Approach	Time	Space	Pros	Cons
Brute‑Force	O(n·m)	O(1)	Very simple	Too slow for large inputs
Rabin–Karp	O(n + m) avg	O(1)	Average linear, simple logic	Collision handling, worst-case O(n·m)
Knuth–Morris–Pratt	O(n + m)	O(m)	Guaranteed linear	More complex to implement

KMP is best for guaranteed performance, but for now let's assume you don't remember the other algorithms and just need to get a solution out. We'll implement the brute force solution here and follow-up with a second post to talk through how you might work out the other algorithms in real time, even if you don't remember them.

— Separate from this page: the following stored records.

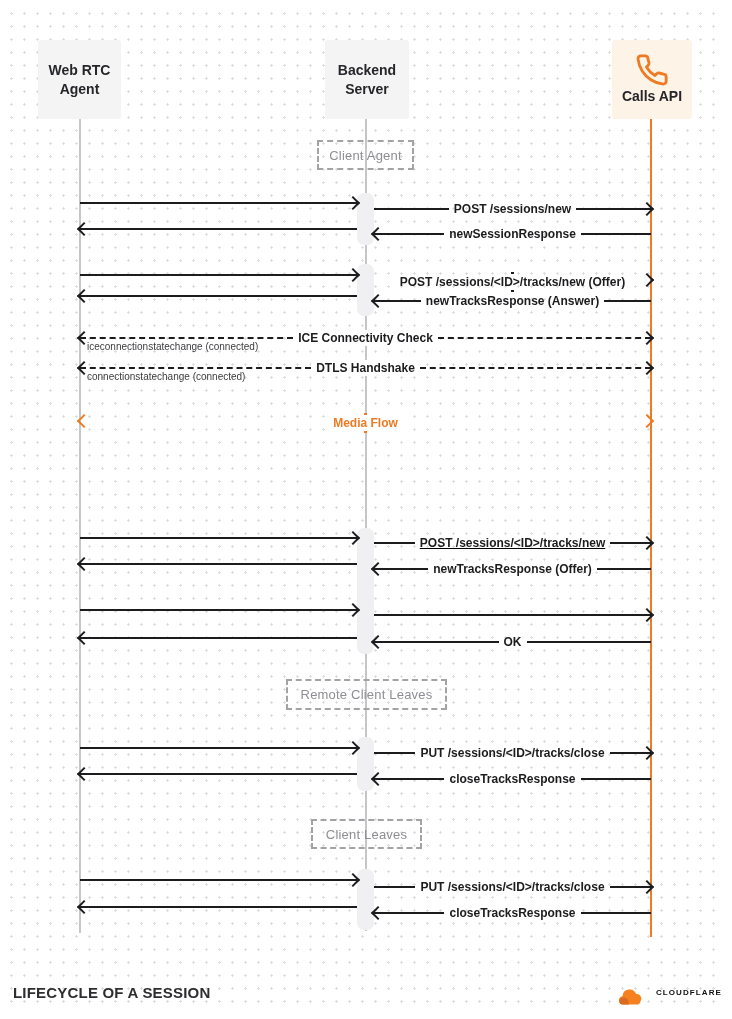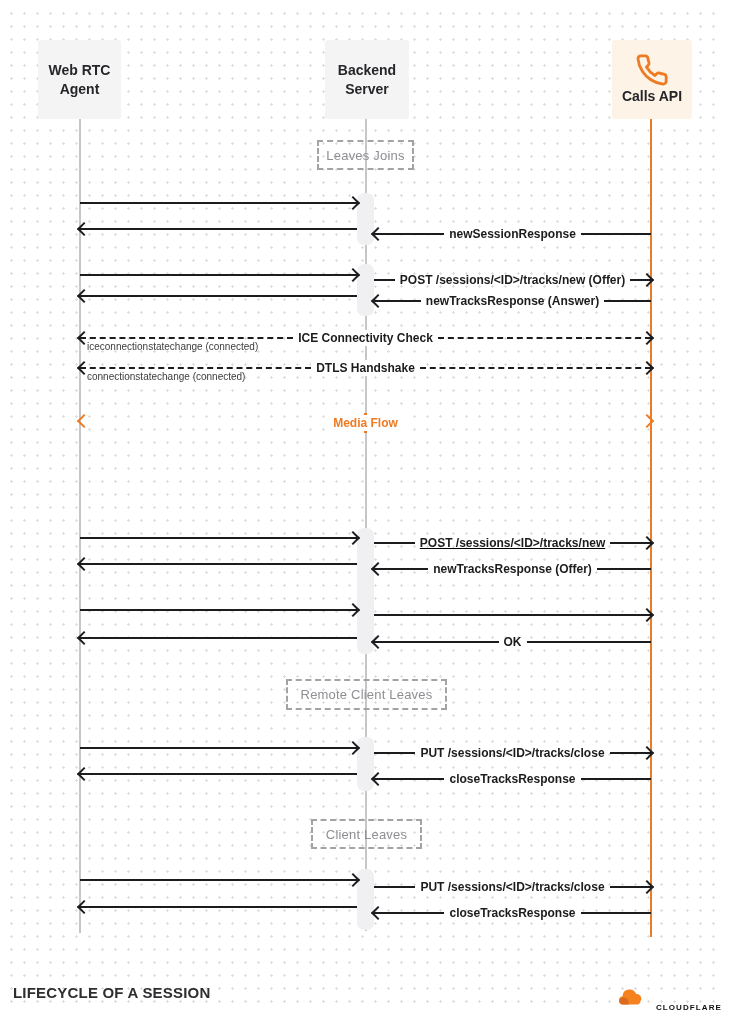"Leaves Joins" span { text: Leaves Joins -> Client Agent }
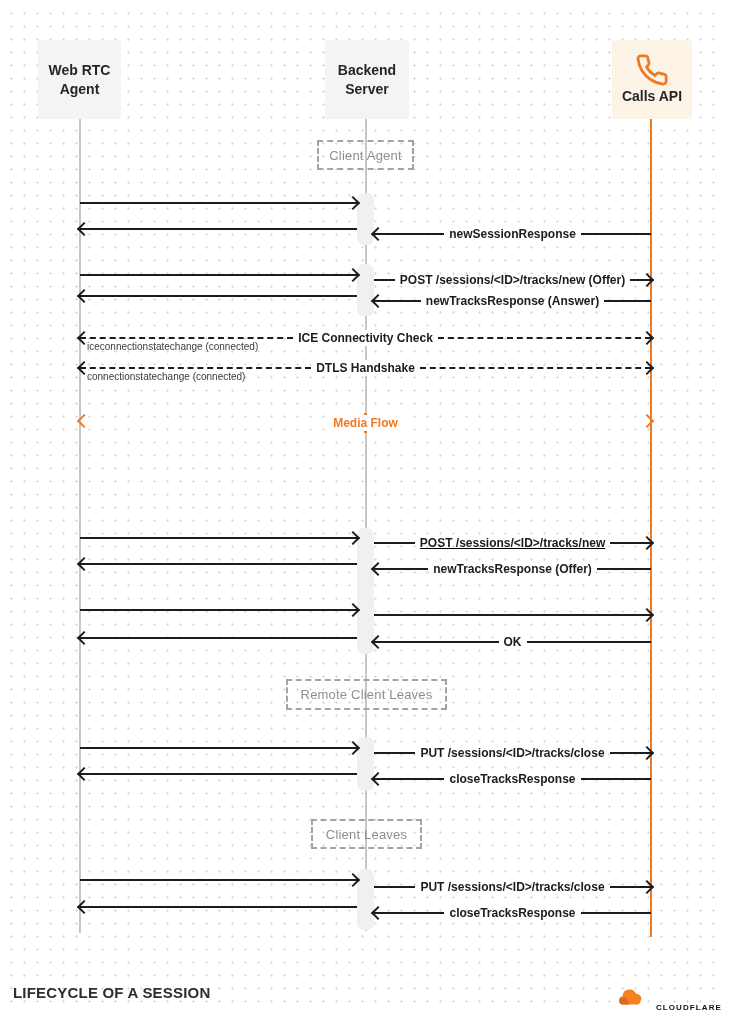"POST /sessions/new" div.arrow { html: none -> <div> <span></span> <span>POST /sessions/new</span> <span></span> <span></span> </div> }
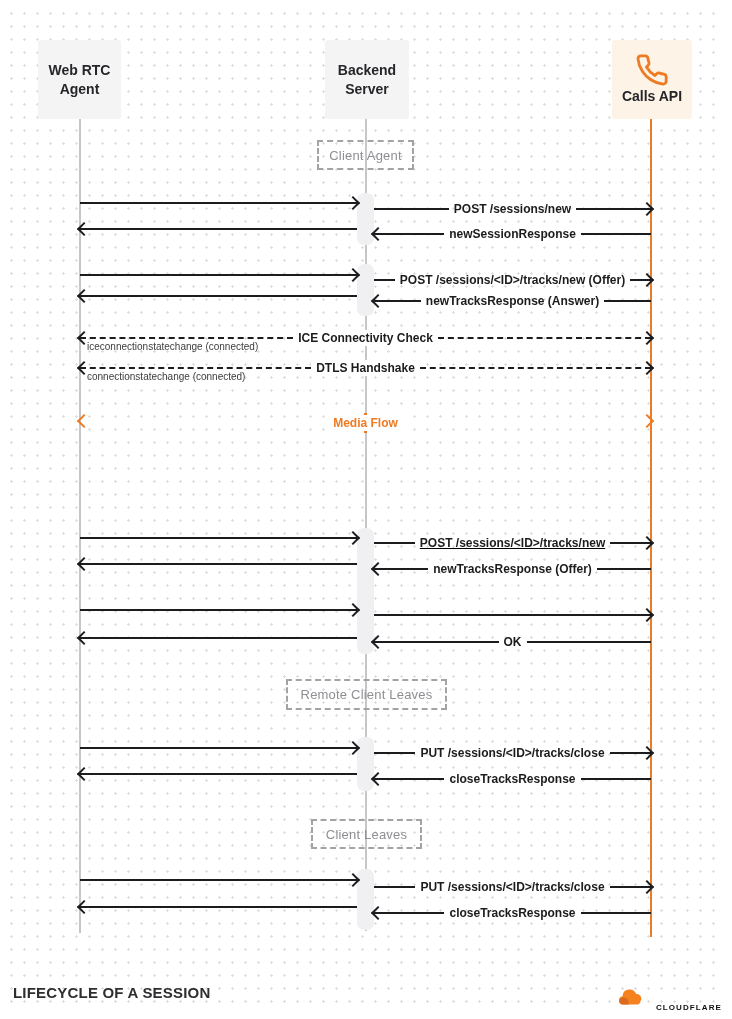"POST /sessions/<ID>/tracks/new (Offer)" div.arrow { flex-direction: none -> column }
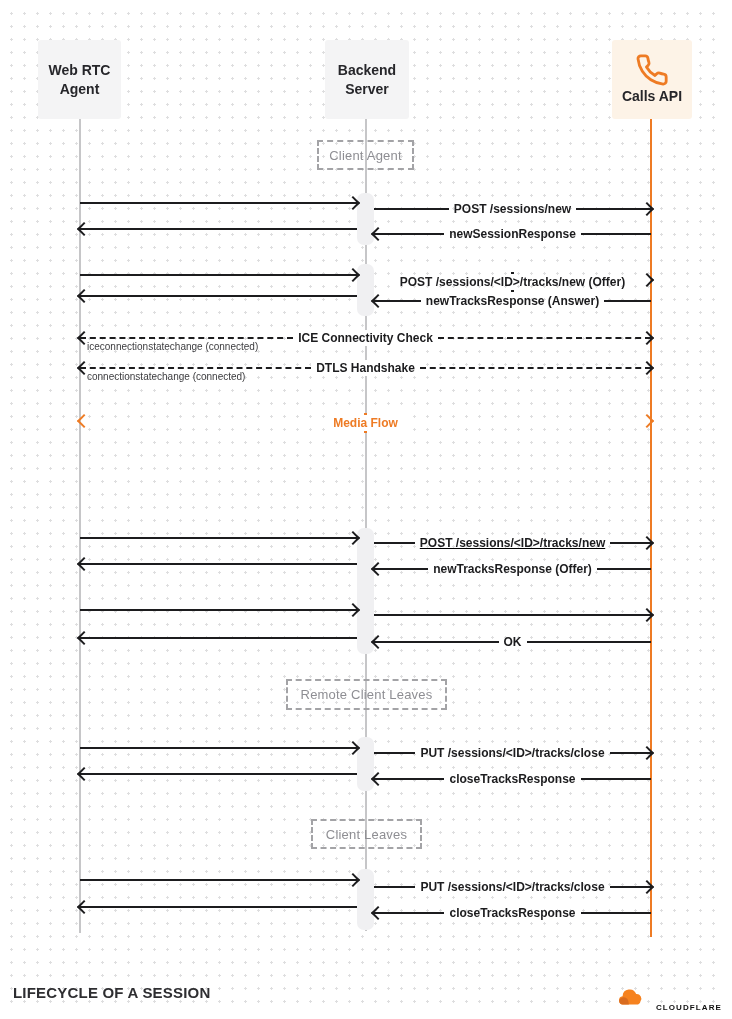"CLOUDFLARE" .brand { align-items: flex-end -> flex-start }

6. Write Pseudocode to Structure Your Thoughts

function strStr(haystack, needle):
  if needle is empty:
    return 0

  n = length(haystack)
  m = length(needle)

  for i from 0 to n - m:
    j = 0
    while j < m and haystack[i + j] == needle[j]:
      j += 1
    if j == m:
      return i

  return -1

7. Consider Edge Cases

Empty needle: returns 0
Empty haystack but non‑empty needle: returns –1
Needle longer than haystack: returns –1
Needle equals haystack exactly: returns 0
Multiple occurrences: should return the first index

8. Write Full Code Syntax

def str_str(haystack: str, needle: str) -> int:
    if not needle:
        return 0

    n, m = len(haystack), len(needle)
    for i in range(n - m + 1):
        match = True
        for j in range(m):
            if haystack[i + j] != needle[j]:
                match = False
                break
        if match:
            return i
    return -1

9. Test Your Code

assert str_str("hello", "ll") == 2
assert str_str("aaaaa", "bba") == -1
assert str_str("", "") == 0
assert str_str("", "a") == -1
assert str_str("abc", "abc") == 0
assert str_str("abcabc", "cab") == 2
assert str_str("mississippi", "issip") == 4

print("All tests passed!")

10. Key Lessons to Remember for Future Questions

For simple substring search, brute‑force nested loops often suffice and are quick to code. If you're in a time crunch and need to get a solution out, implementing the brute-force algorithm is better than nothing.
For top tech companies however, your best shot of getting offer would be if you remembered the optimized algorithms and be able to implement them in real time.
In a follow-up post, we'll talk through how you might go about working out the KMP algorithm in real time when you can only remember high level details but not the specifics.

Good Luck and Happy Coding!